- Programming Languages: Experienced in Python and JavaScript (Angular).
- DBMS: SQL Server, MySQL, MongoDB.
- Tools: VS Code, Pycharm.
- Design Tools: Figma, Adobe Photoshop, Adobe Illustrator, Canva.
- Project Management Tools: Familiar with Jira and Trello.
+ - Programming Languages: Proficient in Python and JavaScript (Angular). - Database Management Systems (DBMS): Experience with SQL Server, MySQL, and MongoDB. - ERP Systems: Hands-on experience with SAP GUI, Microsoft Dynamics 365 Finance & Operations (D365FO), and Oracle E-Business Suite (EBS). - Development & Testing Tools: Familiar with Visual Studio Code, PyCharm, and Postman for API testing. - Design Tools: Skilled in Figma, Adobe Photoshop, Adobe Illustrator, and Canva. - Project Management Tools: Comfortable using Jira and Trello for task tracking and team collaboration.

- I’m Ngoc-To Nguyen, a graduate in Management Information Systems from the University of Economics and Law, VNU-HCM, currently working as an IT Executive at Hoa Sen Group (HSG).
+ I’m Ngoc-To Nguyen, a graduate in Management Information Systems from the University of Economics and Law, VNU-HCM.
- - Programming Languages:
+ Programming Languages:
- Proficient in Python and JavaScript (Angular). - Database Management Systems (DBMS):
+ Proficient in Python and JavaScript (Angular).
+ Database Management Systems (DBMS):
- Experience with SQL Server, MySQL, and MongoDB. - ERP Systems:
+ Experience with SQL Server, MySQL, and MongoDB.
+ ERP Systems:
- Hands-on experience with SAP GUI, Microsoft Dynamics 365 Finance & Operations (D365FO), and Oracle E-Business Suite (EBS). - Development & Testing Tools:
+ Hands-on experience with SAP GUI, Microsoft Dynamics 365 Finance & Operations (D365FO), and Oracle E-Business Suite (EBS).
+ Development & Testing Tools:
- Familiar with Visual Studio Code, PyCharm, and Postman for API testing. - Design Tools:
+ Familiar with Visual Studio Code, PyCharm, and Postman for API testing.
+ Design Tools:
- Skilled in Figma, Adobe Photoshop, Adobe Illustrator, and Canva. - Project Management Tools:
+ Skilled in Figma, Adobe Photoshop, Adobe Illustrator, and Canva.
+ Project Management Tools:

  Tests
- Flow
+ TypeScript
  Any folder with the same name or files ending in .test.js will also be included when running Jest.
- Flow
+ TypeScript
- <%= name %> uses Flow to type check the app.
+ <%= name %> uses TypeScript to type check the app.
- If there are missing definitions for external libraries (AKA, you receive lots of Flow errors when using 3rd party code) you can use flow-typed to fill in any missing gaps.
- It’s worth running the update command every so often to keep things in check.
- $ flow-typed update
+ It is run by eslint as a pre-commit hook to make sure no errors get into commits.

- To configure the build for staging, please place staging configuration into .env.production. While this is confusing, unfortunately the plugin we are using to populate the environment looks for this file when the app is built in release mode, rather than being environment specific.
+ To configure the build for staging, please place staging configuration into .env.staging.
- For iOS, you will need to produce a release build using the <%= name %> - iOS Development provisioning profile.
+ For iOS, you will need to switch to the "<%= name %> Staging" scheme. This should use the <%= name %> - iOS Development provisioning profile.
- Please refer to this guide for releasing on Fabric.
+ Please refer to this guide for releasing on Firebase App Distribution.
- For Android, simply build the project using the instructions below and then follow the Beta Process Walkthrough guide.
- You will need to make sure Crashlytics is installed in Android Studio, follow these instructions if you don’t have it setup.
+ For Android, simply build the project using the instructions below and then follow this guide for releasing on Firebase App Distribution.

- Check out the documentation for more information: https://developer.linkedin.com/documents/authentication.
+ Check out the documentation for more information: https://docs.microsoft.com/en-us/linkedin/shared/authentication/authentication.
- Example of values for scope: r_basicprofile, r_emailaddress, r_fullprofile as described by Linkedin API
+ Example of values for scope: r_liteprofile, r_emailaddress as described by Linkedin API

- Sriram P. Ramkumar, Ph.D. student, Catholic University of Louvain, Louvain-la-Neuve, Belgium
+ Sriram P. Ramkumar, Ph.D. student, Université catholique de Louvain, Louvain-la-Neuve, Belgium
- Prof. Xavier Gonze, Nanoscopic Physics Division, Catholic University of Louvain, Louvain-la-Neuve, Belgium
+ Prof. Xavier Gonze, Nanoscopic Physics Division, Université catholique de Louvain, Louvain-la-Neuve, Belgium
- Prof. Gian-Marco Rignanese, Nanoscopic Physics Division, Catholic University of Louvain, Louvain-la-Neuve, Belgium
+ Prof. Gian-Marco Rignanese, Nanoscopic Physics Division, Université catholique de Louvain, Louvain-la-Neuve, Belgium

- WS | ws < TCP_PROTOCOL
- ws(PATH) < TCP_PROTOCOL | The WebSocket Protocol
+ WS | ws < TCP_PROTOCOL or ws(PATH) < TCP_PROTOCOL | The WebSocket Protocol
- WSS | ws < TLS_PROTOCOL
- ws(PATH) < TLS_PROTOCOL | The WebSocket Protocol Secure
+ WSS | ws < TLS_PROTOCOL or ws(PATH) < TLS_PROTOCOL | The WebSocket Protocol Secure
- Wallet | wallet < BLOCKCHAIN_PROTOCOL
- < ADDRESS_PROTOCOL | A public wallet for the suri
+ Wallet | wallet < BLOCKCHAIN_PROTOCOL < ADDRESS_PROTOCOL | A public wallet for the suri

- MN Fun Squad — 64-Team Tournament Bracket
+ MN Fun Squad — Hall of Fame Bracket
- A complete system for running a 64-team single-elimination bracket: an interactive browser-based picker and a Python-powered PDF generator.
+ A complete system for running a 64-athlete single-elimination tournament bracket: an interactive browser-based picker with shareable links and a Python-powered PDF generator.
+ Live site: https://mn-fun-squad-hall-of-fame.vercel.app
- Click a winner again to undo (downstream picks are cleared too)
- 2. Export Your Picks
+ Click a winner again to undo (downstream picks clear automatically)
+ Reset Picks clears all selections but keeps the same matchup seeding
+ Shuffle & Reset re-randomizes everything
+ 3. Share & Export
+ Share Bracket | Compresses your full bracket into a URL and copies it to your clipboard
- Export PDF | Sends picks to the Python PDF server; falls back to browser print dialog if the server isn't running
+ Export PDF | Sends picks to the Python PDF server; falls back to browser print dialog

····················

# Exercise brief
All of the entries above should be written out again exactly.

# Problem solution
- Programming Languages: Experienced in Python and JavaScript (Angular).
- DBMS: SQL Server, MySQL, MongoDB.
- Tools: VS Code, Pycharm.
- Design Tools: Figma, Adobe Photoshop, Adobe Illustrator, Canva.
- Project Management Tools: Familiar with Jira and Trello.
+ - Programming Languages: Proficient in Python and JavaScript (Angular). - Database Management Systems (DBMS): Experience with SQL Server, MySQL, and MongoDB. - ERP Systems: Hands-on experience with SAP GUI, Microsoft Dynamics 365 Finance & Operations (D365FO), and Oracle E-Business Suite (EBS). - Development & Testing Tools: Familiar with Visual Studio Code, PyCharm, and Postman for API testing. - Design Tools: Skilled in Figma, Adobe Photoshop, Adobe Illustrator, and Canva. - Project Management Tools: Comfortable using Jira and Trello for task tracking and team collaboration.

- I’m Ngoc-To Nguyen, a graduate in Management Information Systems from the University of Economics and Law, VNU-HCM, currently working as an IT Executive at Hoa Sen Group (HSG).
+ I’m Ngoc-To Nguyen, a graduate in Management Information Systems from the University of Economics and Law, VNU-HCM.
- - Programming Languages:
+ Programming Languages:
- Proficient in Python and JavaScript (Angular). - Database Management Systems (DBMS):
+ Proficient in Python and JavaScript (Angular).
+ Database Management Systems (DBMS):
- Experience with SQL Server, MySQL, and MongoDB. - ERP Systems:
+ Experience with SQL Server, MySQL, and MongoDB.
+ ERP Systems:
- Hands-on experience with SAP GUI, Microsoft Dynamics 365 Finance & Operations (D365FO), and Oracle E-Business Suite (EBS). - Development & Testing Tools:
+ Hands-on experience with SAP GUI, Microsoft Dynamics 365 Finance & Operations (D365FO), and Oracle E-Business Suite (EBS).
+ Development & Testing Tools:
- Familiar with Visual Studio Code, PyCharm, and Postman for API testing. - Design Tools:
+ Familiar with Visual Studio Code, PyCharm, and Postman for API testing.
+ Design Tools:
- Skilled in Figma, Adobe Photoshop, Adobe Illustrator, and Canva. - Project Management Tools:
+ Skilled in Figma, Adobe Photoshop, Adobe Illustrator, and Canva.
+ Project Management Tools:

  Tests
- Flow
+ TypeScript
  Any folder with the same name or files ending in .test.js will also be included when running Jest.
- Flow
+ TypeScript
- <%= name %> uses Flow to type check the app.
+ <%= name %> uses TypeScript to type check the app.
- If there are missing definitions for external libraries (AKA, you receive lots of Flow errors when using 3rd party code) you can use flow-typed to fill in any missing gaps.
- It’s worth running the update command every so often to keep things in check.
- $ flow-typed update
+ It is run by eslint as a pre-commit hook to make sure no errors get into commits.

- To configure the build for staging, please place staging configuration into .env.production. While this is confusing, unfortunately the plugin we are using to populate the environment looks for this file when the app is built in release mode, rather than being environment specific.
+ To configure the build for staging, please place staging configuration into .env.staging.
- For iOS, you will need to produce a release build using the <%= name %> - iOS Development provisioning profile.
+ For iOS, you will need to switch to the "<%= name %> Staging" scheme. This should use the <%= name %> - iOS Development provisioning profile.
- Please refer to this guide for releasing on Fabric.
+ Please refer to this guide for releasing on Firebase App Distribution.
- For Android, simply build the project using the instructions below and then follow the Beta Process Walkthrough guide.
- You will need to make sure Crashlytics is installed in Android Studio, follow these instructions if you don’t have it setup.
+ For Android, simply build the project using the instructions below and then follow this guide for releasing on Firebase App Distribution.

- Check out the documentation for more information: https://developer.linkedin.com/documents/authentication.
+ Check out the documentation for more information: https://docs.microsoft.com/en-us/linkedin/shared/authentication/authentication.
- Example of values for scope: r_basicprofile, r_emailaddress, r_fullprofile as described by Linkedin API
+ Example of values for scope: r_liteprofile, r_emailaddress as described by Linkedin API

- Sriram P. Ramkumar, Ph.D. student, Catholic University of Louvain, Louvain-la-Neuve, Belgium
+ Sriram P. Ramkumar, Ph.D. student, Université catholique de Louvain, Louvain-la-Neuve, Belgium
- Prof. Xavier Gonze, Nanoscopic Physics Division, Catholic University of Louvain, Louvain-la-Neuve, Belgium
+ Prof. Xavier Gonze, Nanoscopic Physics Division, Université catholique de Louvain, Louvain-la-Neuve, Belgium
- Prof. Gian-Marco Rignanese, Nanoscopic Physics Division, Catholic University of Louvain, Louvain-la-Neuve, Belgium
+ Prof. Gian-Marco Rignanese, Nanoscopic Physics Division, Université catholique de Louvain, Louvain-la-Neuve, Belgium

- WS | ws < TCP_PROTOCOL
- ws(PATH) < TCP_PROTOCOL | The WebSocket Protocol
+ WS | ws < TCP_PROTOCOL or ws(PATH) < TCP_PROTOCOL | The WebSocket Protocol
- WSS | ws < TLS_PROTOCOL
- ws(PATH) < TLS_PROTOCOL | The WebSocket Protocol Secure
+ WSS | ws < TLS_PROTOCOL or ws(PATH) < TLS_PROTOCOL | The WebSocket Protocol Secure
- Wallet | wallet < BLOCKCHAIN_PROTOCOL
- < ADDRESS_PROTOCOL | A public wallet for the suri
+ Wallet | wallet < BLOCKCHAIN_PROTOCOL < ADDRESS_PROTOCOL | A public wallet for the suri

- MN Fun Squad — 64-Team Tournament Bracket
+ MN Fun Squad — Hall of Fame Bracket
- A complete system for running a 64-team single-elimination bracket: an interactive browser-based picker and a Python-powered PDF generator.
+ A complete system for running a 64-athlete single-elimination tournament bracket: an interactive browser-based picker with shareable links and a Python-powered PDF generator.
+ Live site: https://mn-fun-squad-hall-of-fame.vercel.app
- Click a winner again to undo (downstream picks are cleared too)
- 2. Export Your Picks
+ Click a winner again to undo (downstream picks clear automatically)
+ Reset Picks clears all selections but keeps the same matchup seeding
+ Shuffle & Reset re-randomizes everything
+ 3. Share & Export
+ Share Bracket | Compresses your full bracket into a URL and copies it to your clipboard
- Export PDF | Sends picks to the Python PDF server; falls back to browser print dialog if the server isn't running
+ Export PDF | Sends picks to the Python PDF server; falls back to browser print dialog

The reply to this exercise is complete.